Pouring Milk in Front of a Window combines textualisations of paintings by Johannes Vermeer (1632-1675) with images found by search-engine algorithms using these textualisations. The images and texts are framed in the ratio of the original painting.

Images have always been textualised. In art the textualisation usually starts when the artist adds a title, followed by descriptions and comments from other people and institutions like critics, art historians and museums. In the current digital era a lot of textualisation is done by machines using algorithms to index images. These, mostly hidden, textualisations are used to re-image a text and provide visual results for textual searches.

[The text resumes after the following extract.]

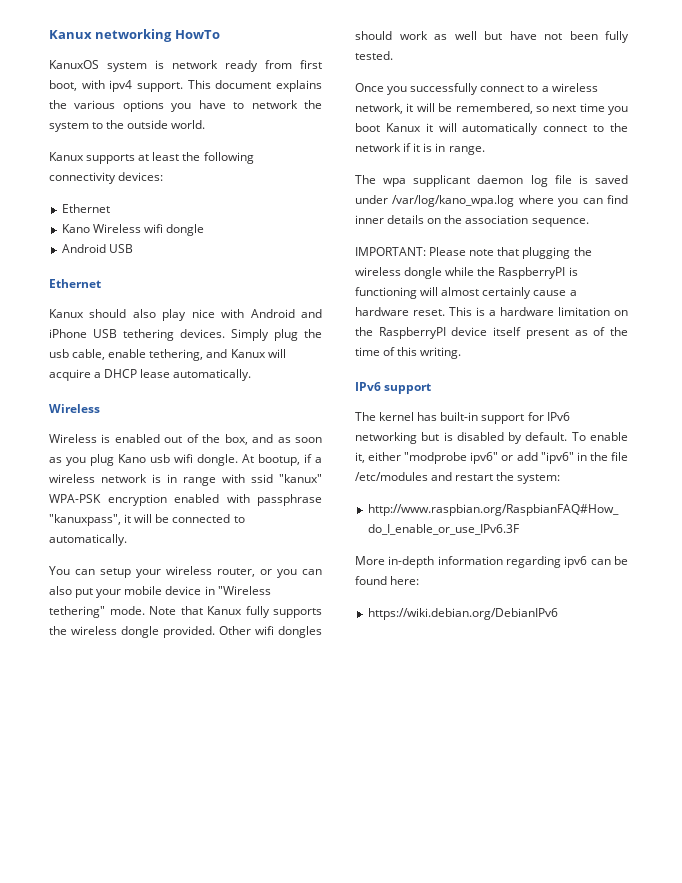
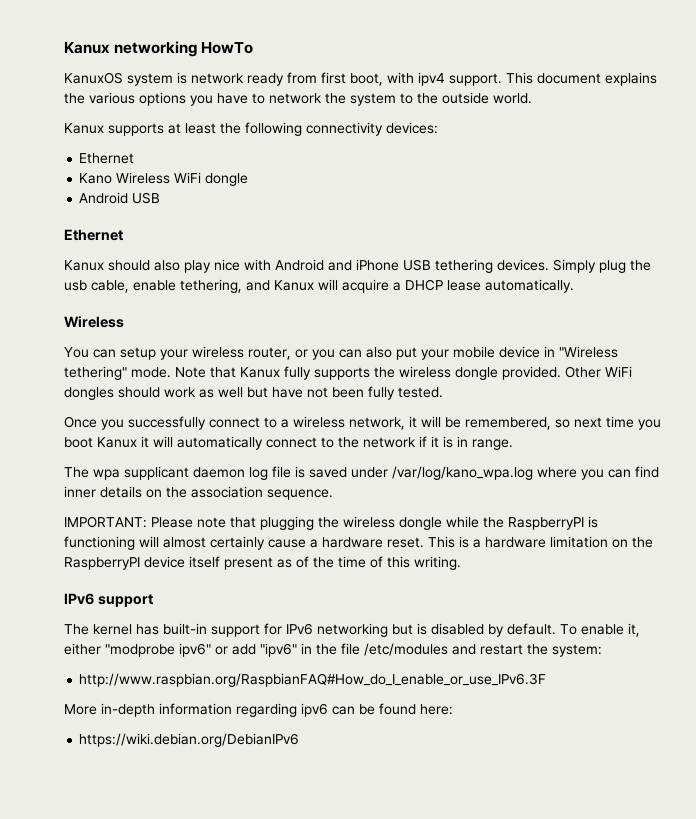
[143,224,163,233] wifi -> [174,172,202,183] WiFi
[49,434,323,445] [49,454,322,466] [49,474,322,486] [49,494,322,506] [49,514,245,526] [49,534,127,546] // Wireless is enabled out of the box, and as soon as you plug Kano usb wifi dongle. At bootup, if a wireless network is in range with ssid "kanux" WPA-PSK encryption enabled with passphrase "kanuxpass", it will be connected to automatically. -> (124, 322) none
[255,626,274,635] wifi -> [605,366,632,377] WiFi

In the process of textualisation and re-imaging algorithms focus on key elements of a subject (text or image), leaving out a lot of noise. An algorithm has a limited context; it only knows what it is trained for. It reduces images to what it has learned to be essential, leaving out other elements that might be critical. Through formalisation and abstraction different images are tagged with the same standard labels. As a result an image may have many different actualisations when it is re-imaged: a girl can be any girl.

An essential theme in Vermeer’s work is revealing the universal within the domain of the commonplace. Although Vermeer’s paintings may appear to be specific at first glance they are generally considered to be allegorical. His paintings are not intended to be a portrait of somebody or something specific: a girl can be any girl.

Vermeer’s paintings and algorithms show “specific” and “generic” are not opposites. They are coinciding concepts enabling the combination of human interpretation and algorithmic logic to create poetic results.